Your instructions: Go over these records and count the lines with the string "will" in them; the count is all that should be returned.

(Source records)
____

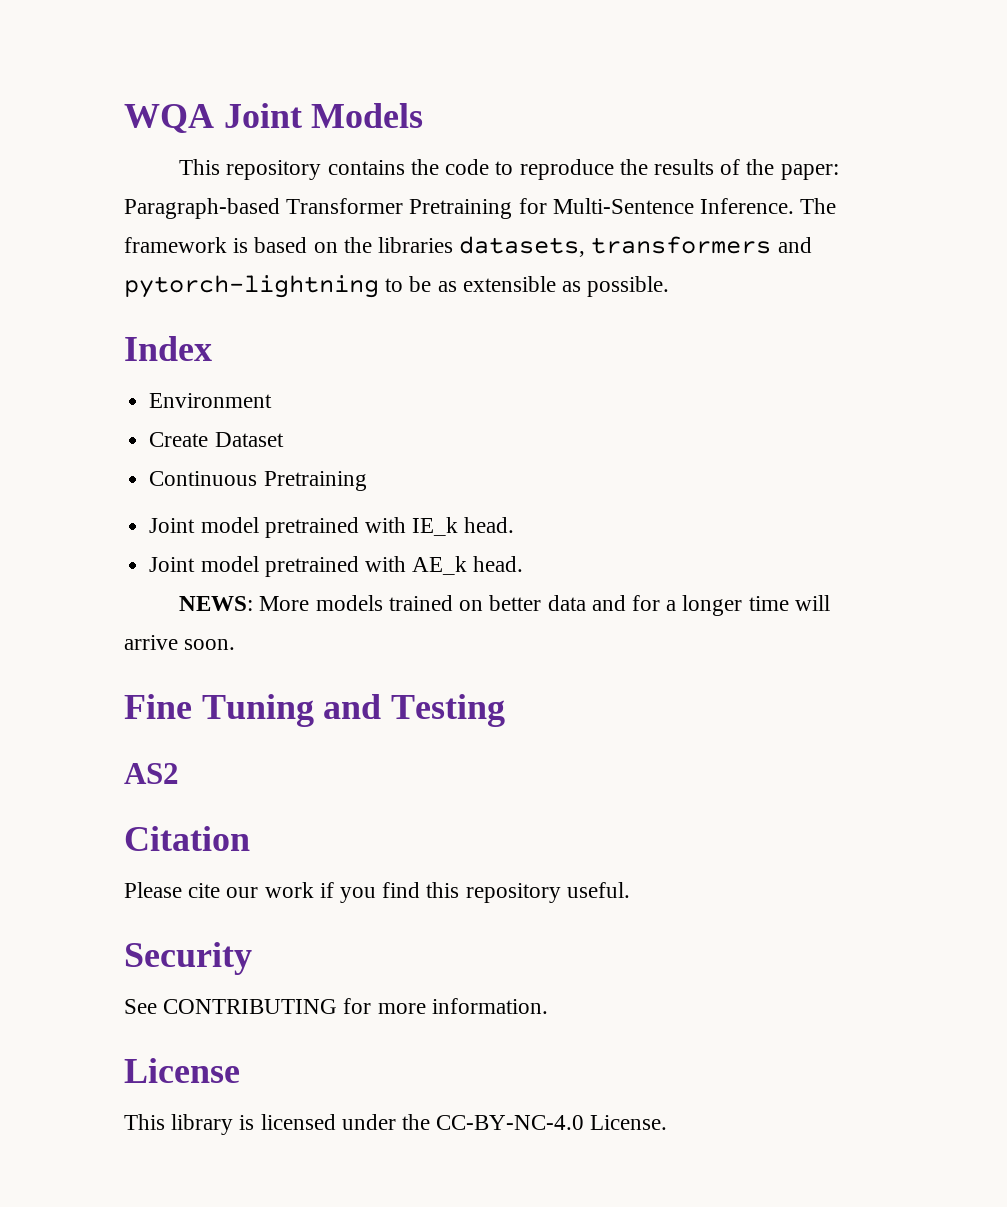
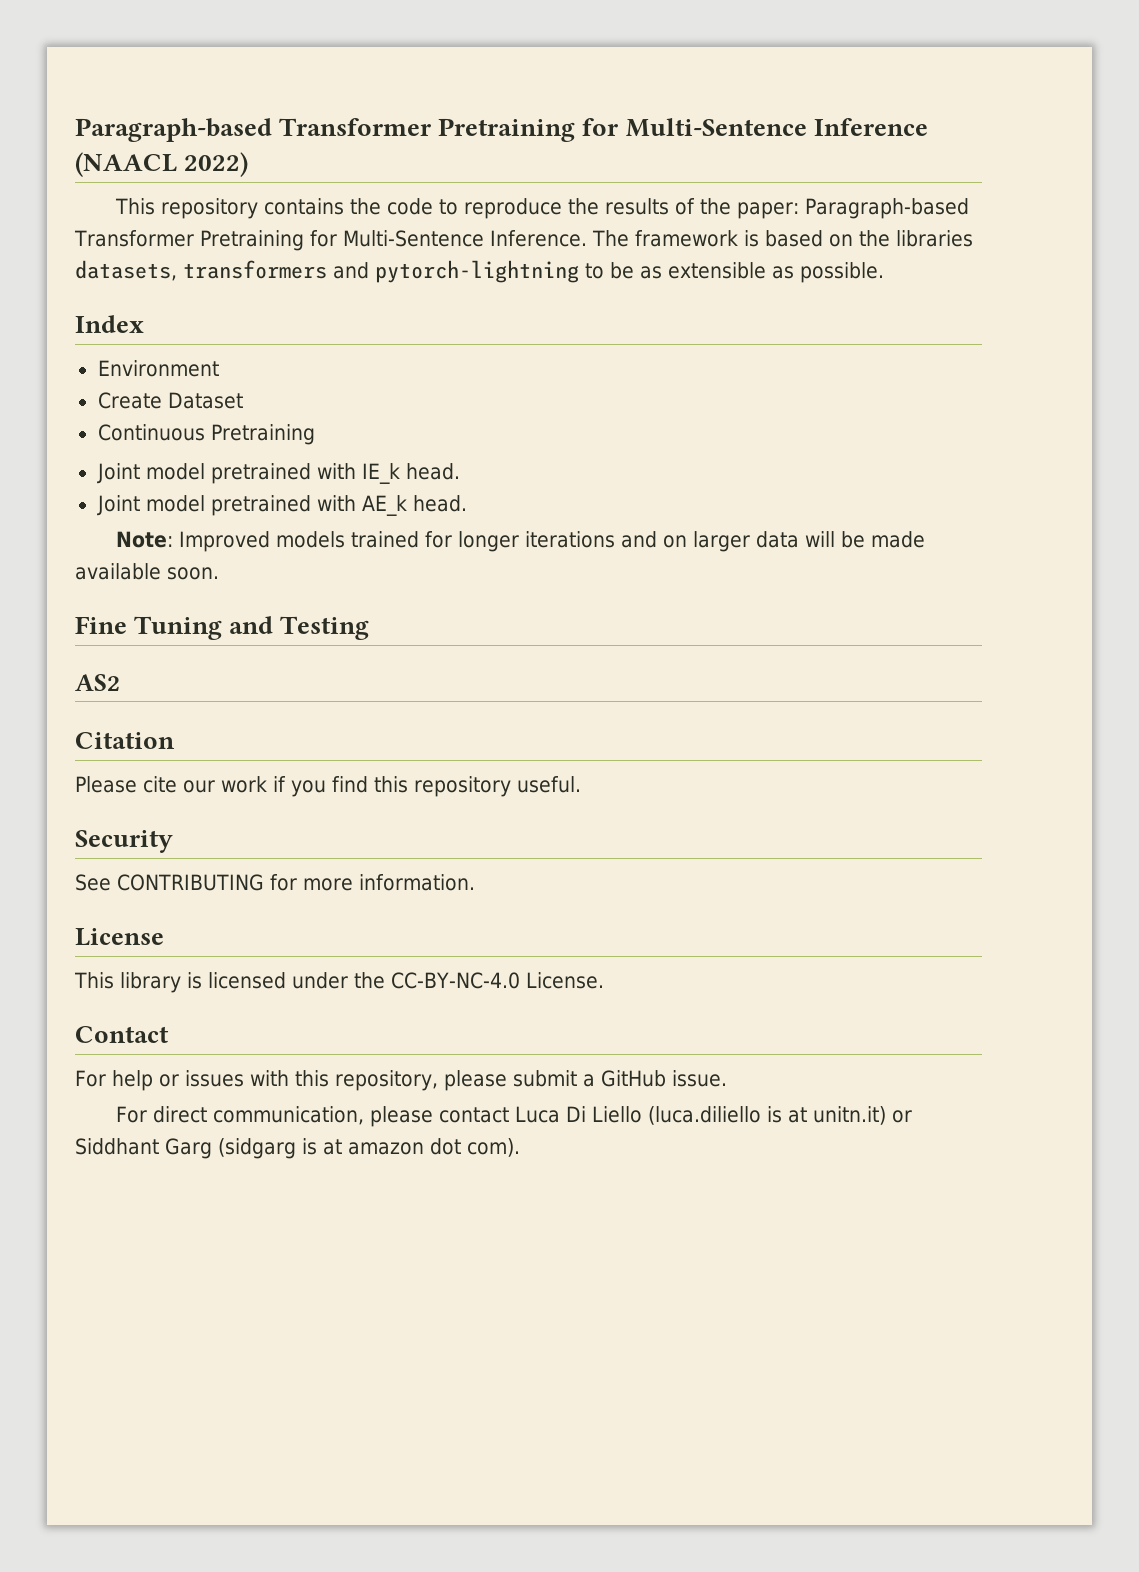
- WQA Joint Models
+ Paragraph-based Transformer Pretraining for Multi-Sentence Inference (NAACL 2022)
- NEWS: More models trained on better data and for a longer time will arrive soon.
+ Note: Improved models trained for longer iterations and on larger data will be made available soon.
+ Contact
+ For help or issues with this repository, please submit a GitHub issue.
+ For direct communication, please contact Luca Di Liello (luca.diliello is at unitn.it) or Siddhant Garg (sidgarg is at amazon dot com).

____

Answer for this exercise: 2